Conserve

Botulino, non basta bollire per 10 minuti

“Per prevenire la formazione del botulino nelle conserve, basta bollire i vasetti per 10 minuti”: questa tradizionale regola è davvero efficace? In realtà non è sufficiente.

Vale quindi la pena fare più chiarezza su questa intossicazione e sulle modalità per evitarla

I rimedi delle nostre nonne

Il botulino (Clostridium botulinum) è un batterio anaerobico, si sviluppa cioè in assenza di ossigeno. Le sue spore possono causare il botulismo, un’intossicazione alimentare più o meno grave a seconda della quantità di cibo ingerito.

Ben lo sapevano le nostre nonne, che per evitare il rischio raccomandavano di bollire per 10 minuti in acqua bollente i barattoli per le conserve. “A monte è sempre importante effettuare la sanificazione dei vasetti. Questo per eliminare la presenza di possibili microrganismi, tra cui anche il botulino. E’ estremamente importante ripetere l’operazione dopo che il vasetto è stato riempito, così da creare il sottovuoto all’interno”. Ce lo spiega Sabina Rubini, biologa ed esperta in sicurezza degli alimenti dello Studio Abr.

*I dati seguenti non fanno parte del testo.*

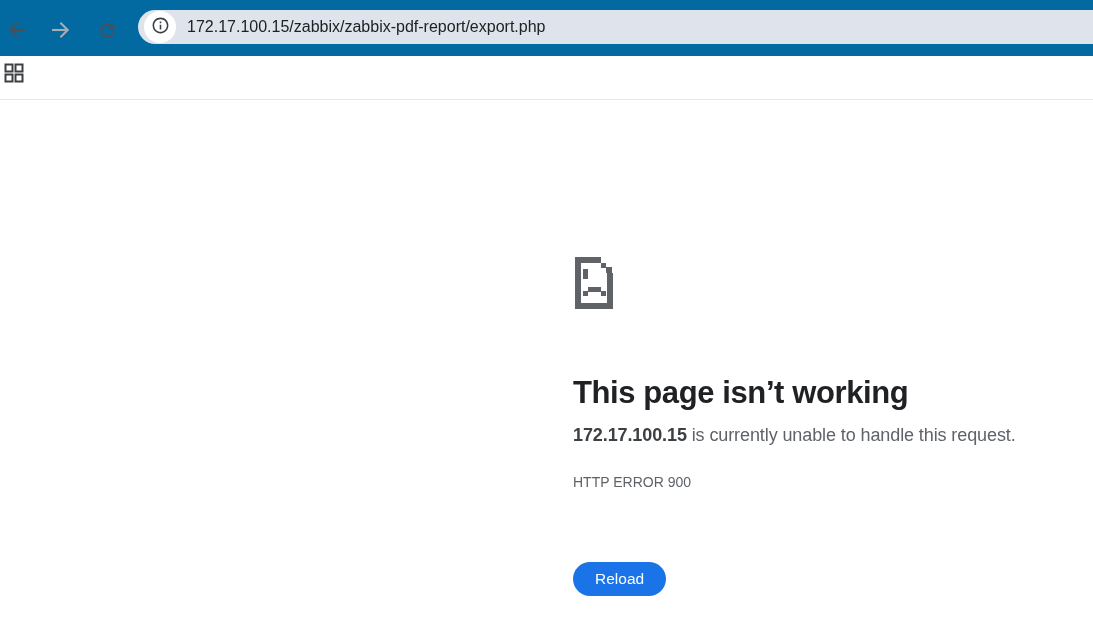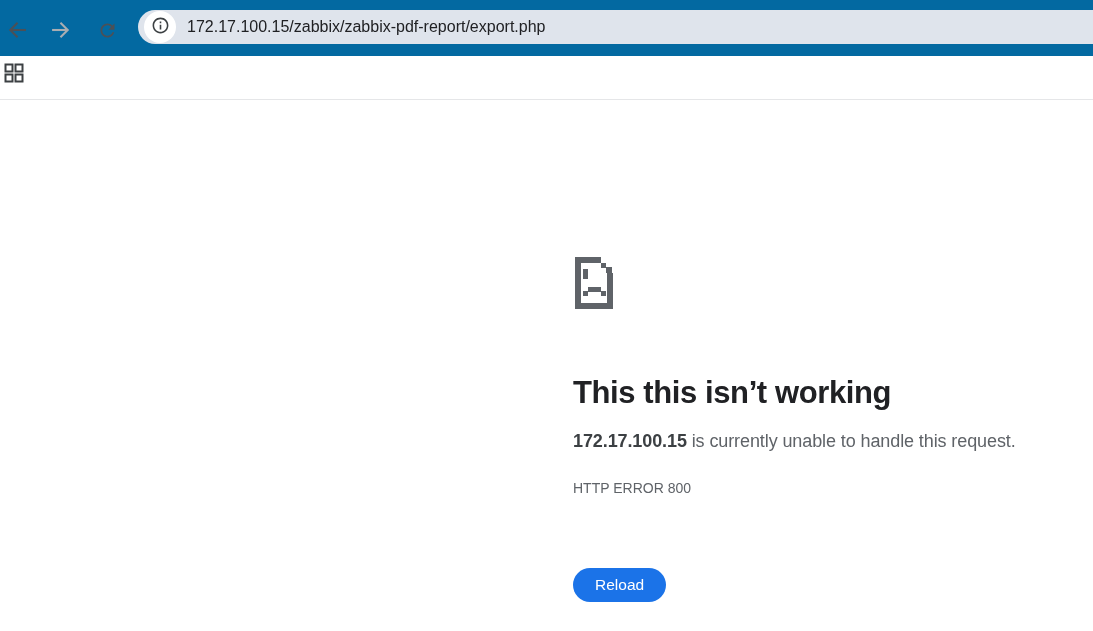"This this isn’t working" h1.error-title { text: this -> page }
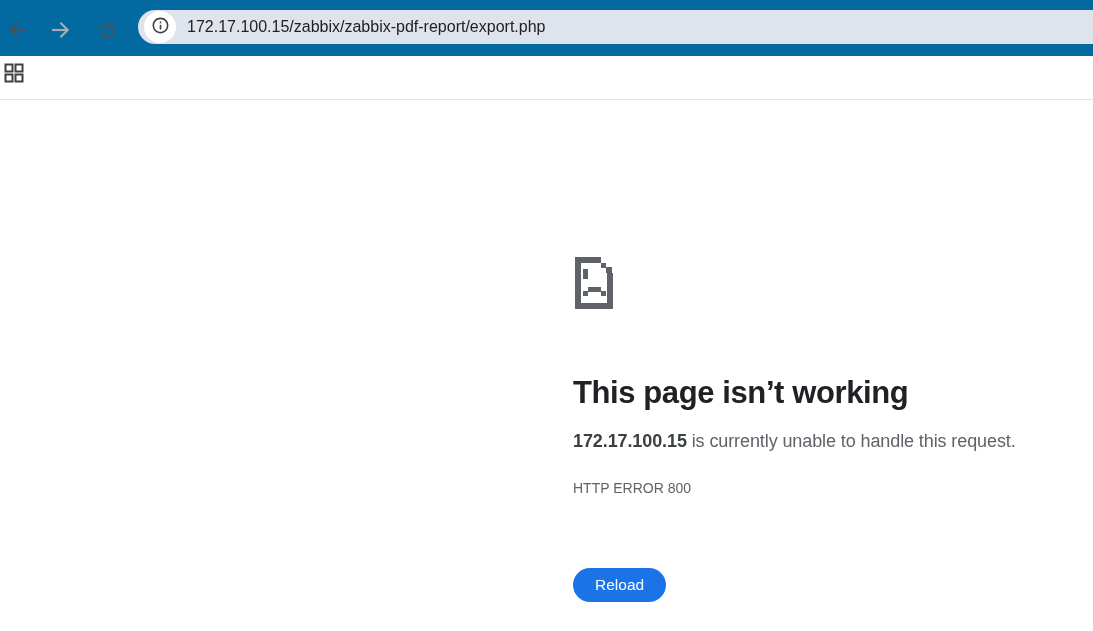"172.17.100.15 is currently unable to" .error-message { margin-top: 20px -> 14px }
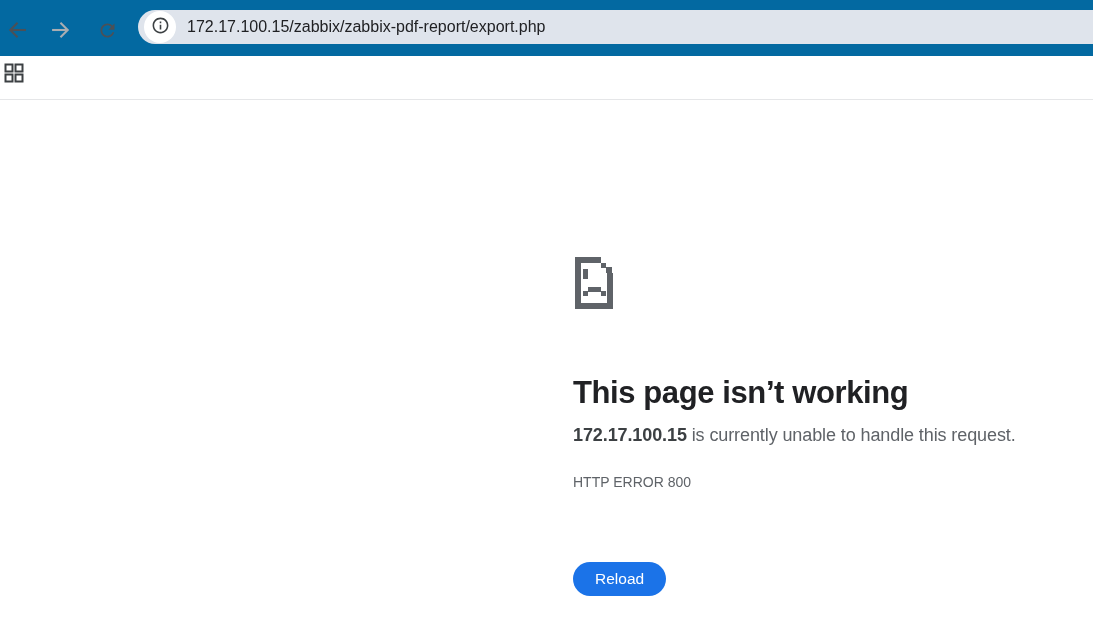"HTTP ERROR 800" div.error-code { text: 800 -> 900 }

“Bisogna però effettuare anche un’adeguata sanificazione dell’alimento (lavaggio e pulizia preliminari). Si rischia altrimenti di ricondurre la contaminazione nel vasetto”. Perciò le verdure da conservare vanno scottate in acqua e aceto. “Per evitare problemi, questi devono essere in parti uguali, 50 e 50, e l’aceto non deve contenere meno del 5% di acido acetico”. Anche il sale è un nemico del botulino, che non si forma nella salamoia delle olive o nei capperi. “A patto che la concentrazione del sale sia alta, superiore al 10%”, avverte Rubini.

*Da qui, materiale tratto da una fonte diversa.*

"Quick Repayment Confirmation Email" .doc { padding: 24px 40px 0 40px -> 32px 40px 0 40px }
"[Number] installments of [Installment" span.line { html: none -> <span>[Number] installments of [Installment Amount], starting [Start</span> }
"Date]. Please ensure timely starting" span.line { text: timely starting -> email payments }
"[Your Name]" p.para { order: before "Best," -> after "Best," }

Le conserve al riparo dal botulino

Quasi sempre al riparo dal botulino sono le conserve acide, che hanno in genere un pH inferiore a 4,5 (come salsa di pomodoro e sottaceti). Così anche le marmellate e confetture, ma solo quelle con un alto tenore di zucchero (l’esperta parla di quantitativo pari a quello della frutta). Caratteristica negativa per altri versi.

Il batterio resiste fino a 116°C, perciò è difficile eliminarlo in casa, in mancanza di un’autoclave. “Il freezer potrebbe bloccare la moltiplicazione del batterio, ma non necessariamente lo uccide. Il microonde non consente un riscaldamento uniforme dell’alimento e non ha alcun effetto”.

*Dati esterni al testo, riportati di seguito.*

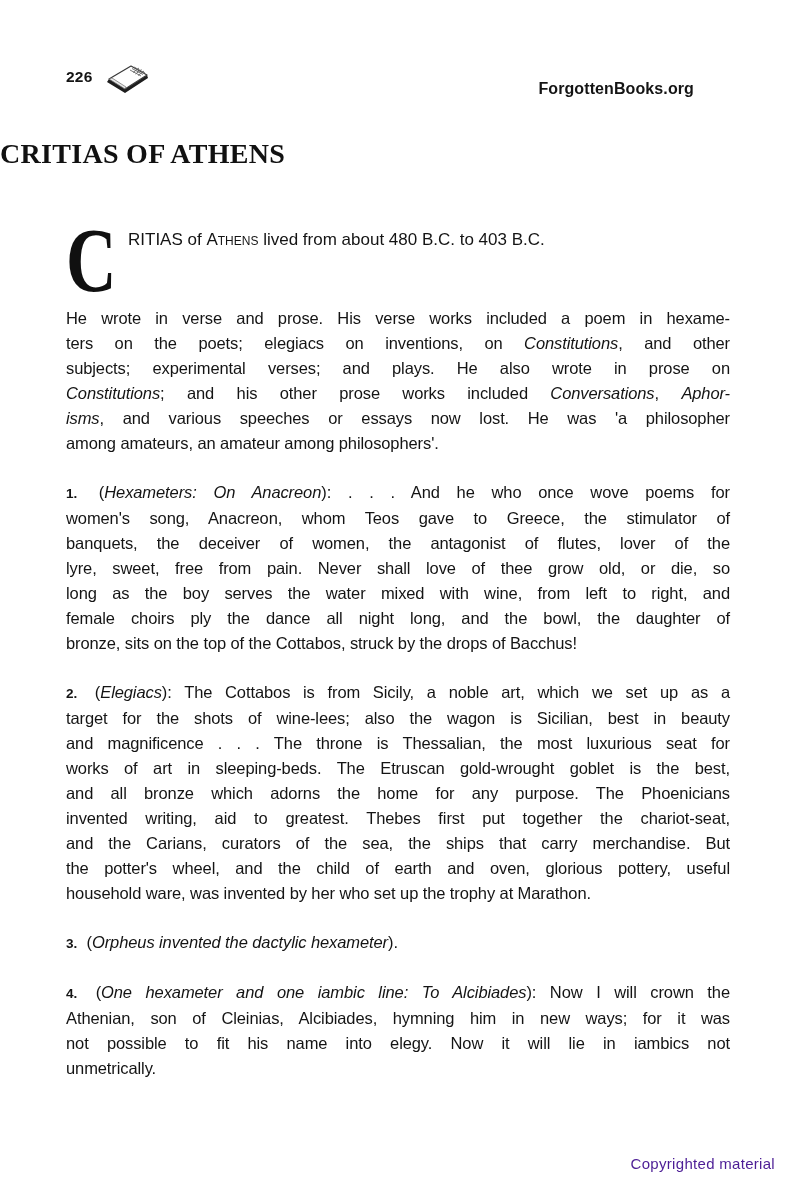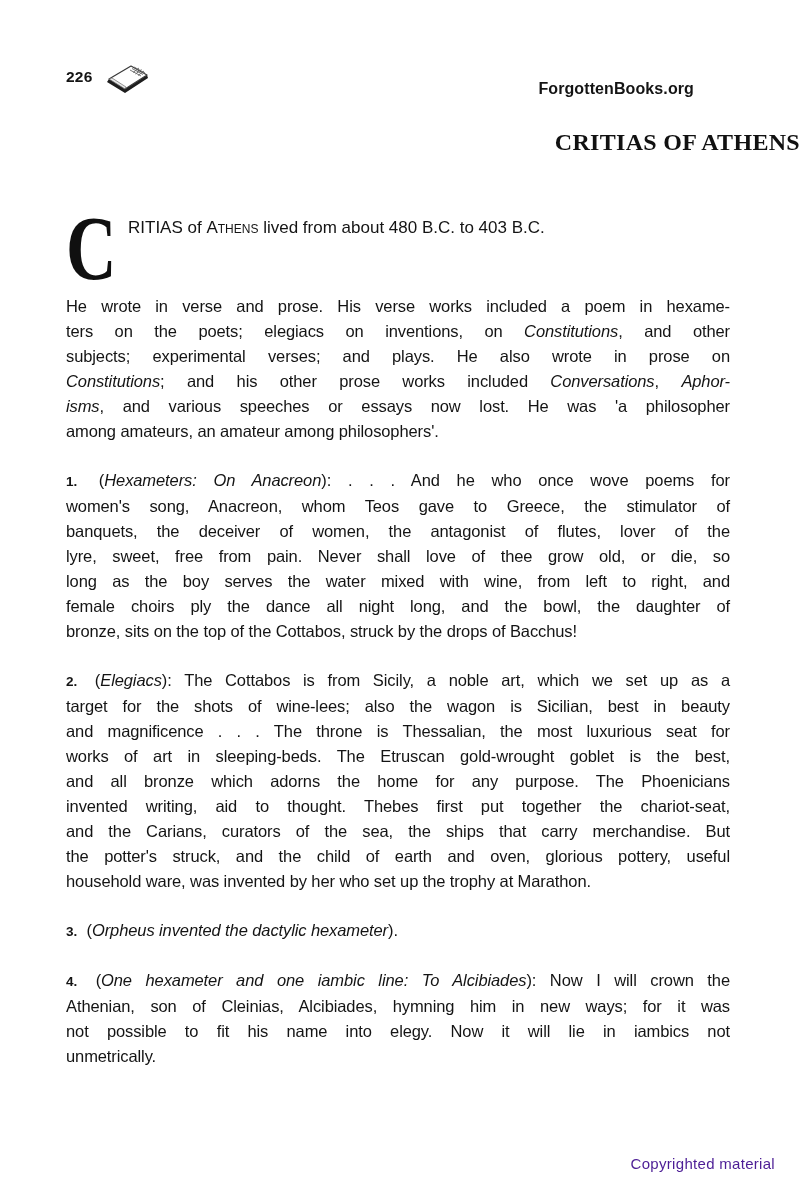"CRITIAS OF ATHENS" .chapter-title { font-size: 24px -> 28px; margin-top: 30px -> 42px; text-align: right -> left }
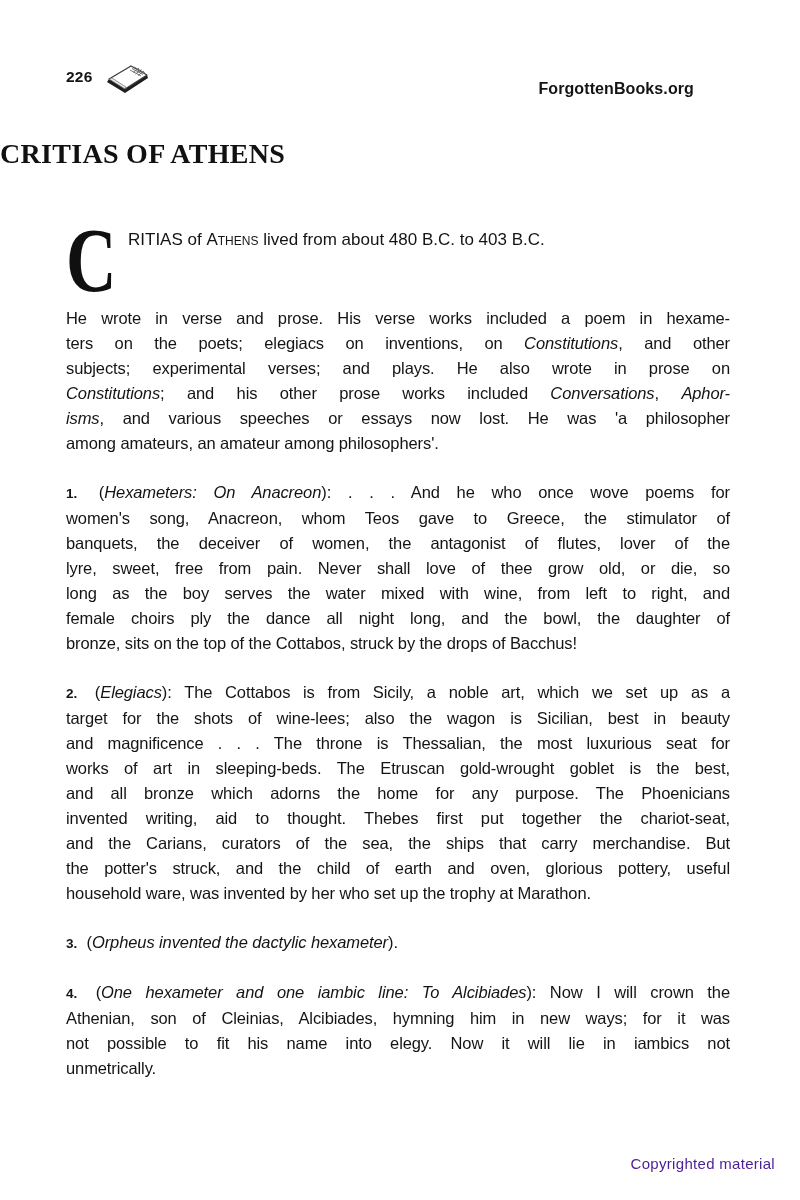"invented writing, aid to thought." span { text: thought -> greatest }
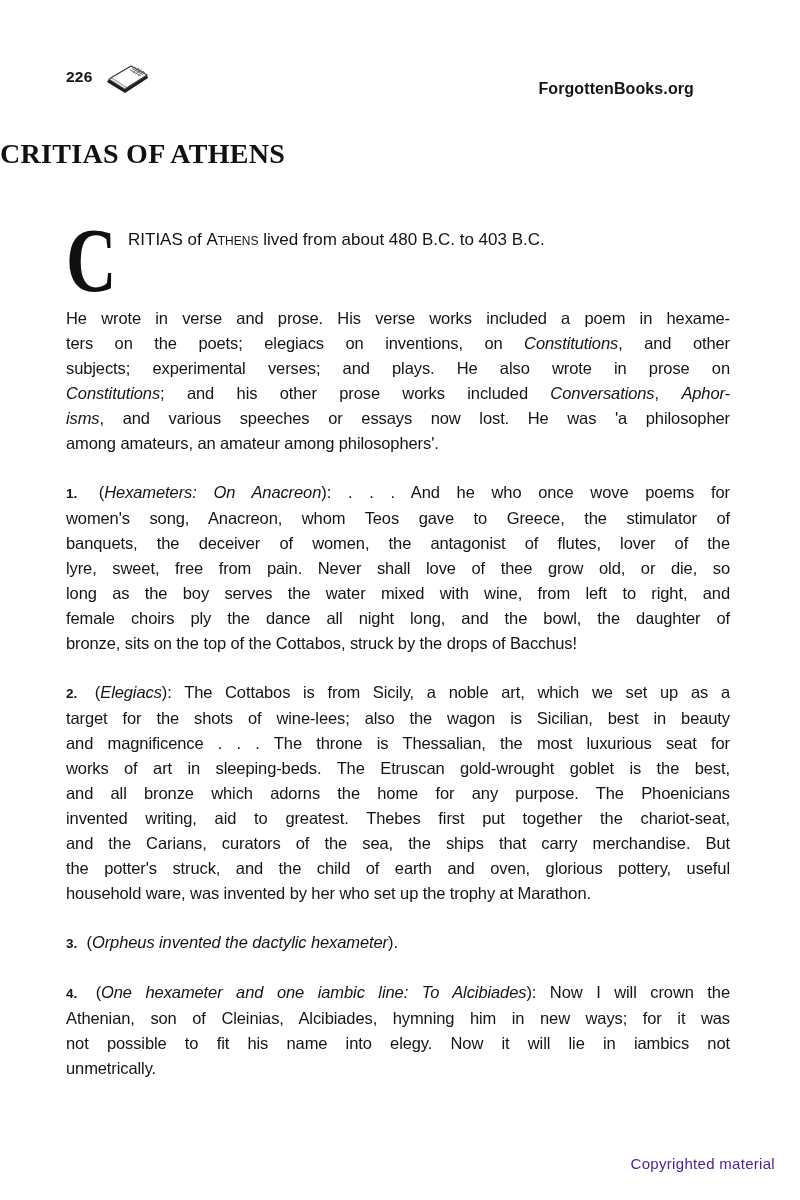"the potter's struck, and the" span { text: struck -> wheel }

Esistono vari ceppi di botulino, avverte la biologa. Alcuni attaccano le proteine delle conserve di carne e pesce, ma anche di ortaggi. In questo modo alternano il sapore e fanno evitare il consumo. Altri ceppi lasciano immutato il gusto. “Il rischio è di ingerire un prodotto contaminato, la cui unica avvisaglia potrebbe essere il rigonfiamento nel tappo del contenitore”. L’esperta raccomanda di conservare i vasetti in una dispensa fresca e ventilata, evitando di superare i 10°C.

Attenti ai più piccoli!

La biologa raccomanda estrema cautela sotto i 2 anni di età. “L’adulto può ingerire le varie forme batteriche senza effetti collaterali (non le tossine da loro prodotte!), ma non i più piccoli, il cui sistema immunitario è immaturo. A loro basta la presenza del batterio negli alimenti per avere gravi conseguenze. È questo il principale motivo per cui si sconsiglia di dare loro alimenti non sottoposti a pastorizzazione, come per esempio il miele grezzo”.

A sorpresa, il botulino non si trova solo nelle conserve. “Alcuni studi americani ne hanno dimostrato la sopravvivenza, in circostanze favorevoli, negli ortaggi della IV gamma, conservati in atmosfera modificata. ‘Respirando’, i vegetali consumano man mano l’ossigeno presente nella miscela gassosa e, in presenza di contaminazione a monte, il batterio può trovare le giuste condizioni per proliferare. Perciò è importante consumare questi prodotti nei tempi raccomandati dal produttore”.